▼▼▼

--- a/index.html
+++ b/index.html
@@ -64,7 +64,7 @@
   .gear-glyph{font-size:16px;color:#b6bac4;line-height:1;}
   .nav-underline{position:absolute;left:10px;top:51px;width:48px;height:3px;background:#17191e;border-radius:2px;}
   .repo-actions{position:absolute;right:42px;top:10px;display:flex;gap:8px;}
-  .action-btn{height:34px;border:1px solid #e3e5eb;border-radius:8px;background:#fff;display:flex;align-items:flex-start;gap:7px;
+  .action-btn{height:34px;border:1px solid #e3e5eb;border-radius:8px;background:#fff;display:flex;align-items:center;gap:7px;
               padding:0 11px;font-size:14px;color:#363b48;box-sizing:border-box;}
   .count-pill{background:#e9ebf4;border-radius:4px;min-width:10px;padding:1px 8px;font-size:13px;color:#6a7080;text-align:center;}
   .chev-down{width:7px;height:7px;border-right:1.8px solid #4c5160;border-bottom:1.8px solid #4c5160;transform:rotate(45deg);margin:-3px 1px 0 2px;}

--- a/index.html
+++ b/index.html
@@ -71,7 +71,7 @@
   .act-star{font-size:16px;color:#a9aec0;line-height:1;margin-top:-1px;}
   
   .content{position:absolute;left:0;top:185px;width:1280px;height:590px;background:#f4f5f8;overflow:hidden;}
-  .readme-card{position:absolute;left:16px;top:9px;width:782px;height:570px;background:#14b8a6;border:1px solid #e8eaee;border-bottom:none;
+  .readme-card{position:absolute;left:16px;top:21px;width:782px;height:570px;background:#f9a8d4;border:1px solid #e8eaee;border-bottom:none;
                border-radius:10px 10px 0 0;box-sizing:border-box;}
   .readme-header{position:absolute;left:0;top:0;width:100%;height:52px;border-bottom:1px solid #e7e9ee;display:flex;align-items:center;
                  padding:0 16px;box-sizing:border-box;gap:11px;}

▲▲▲

EXERCISE BRIEF: Could you print all of the data above once more, unaltered?

EXPECTED OUTPUT:
--- a/index.html
+++ b/index.html
@@ -64,7 +64,7 @@
   .gear-glyph{font-size:16px;color:#b6bac4;line-height:1;}
   .nav-underline{position:absolute;left:10px;top:51px;width:48px;height:3px;background:#17191e;border-radius:2px;}
   .repo-actions{position:absolute;right:42px;top:10px;display:flex;gap:8px;}
-  .action-btn{height:34px;border:1px solid #e3e5eb;border-radius:8px;background:#fff;display:flex;align-items:flex-start;gap:7px;
+  .action-btn{height:34px;border:1px solid #e3e5eb;border-radius:8px;background:#fff;display:flex;align-items:center;gap:7px;
               padding:0 11px;font-size:14px;color:#363b48;box-sizing:border-box;}
   .count-pill{background:#e9ebf4;border-radius:4px;min-width:10px;padding:1px 8px;font-size:13px;color:#6a7080;text-align:center;}
   .chev-down{width:7px;height:7px;border-right:1.8px solid #4c5160;border-bottom:1.8px solid #4c5160;transform:rotate(45deg);margin:-3px 1px 0 2px;}

--- a/index.html
+++ b/index.html
@@ -71,7 +71,7 @@
   .act-star{font-size:16px;color:#a9aec0;line-height:1;margin-top:-1px;}
   
   .content{position:absolute;left:0;top:185px;width:1280px;height:590px;background:#f4f5f8;overflow:hidden;}
-  .readme-card{position:absolute;left:16px;top:9px;width:782px;height:570px;background:#14b8a6;border:1px solid #e8eaee;border-bottom:none;
+  .readme-card{position:absolute;left:16px;top:21px;width:782px;height:570px;background:#f9a8d4;border:1px solid #e8eaee;border-bottom:none;
                border-radius:10px 10px 0 0;box-sizing:border-box;}
   .readme-header{position:absolute;left:0;top:0;width:100%;height:52px;border-bottom:1px solid #e7e9ee;display:flex;align-items:center;
                  padding:0 16px;box-sizing:border-box;gap:11px;}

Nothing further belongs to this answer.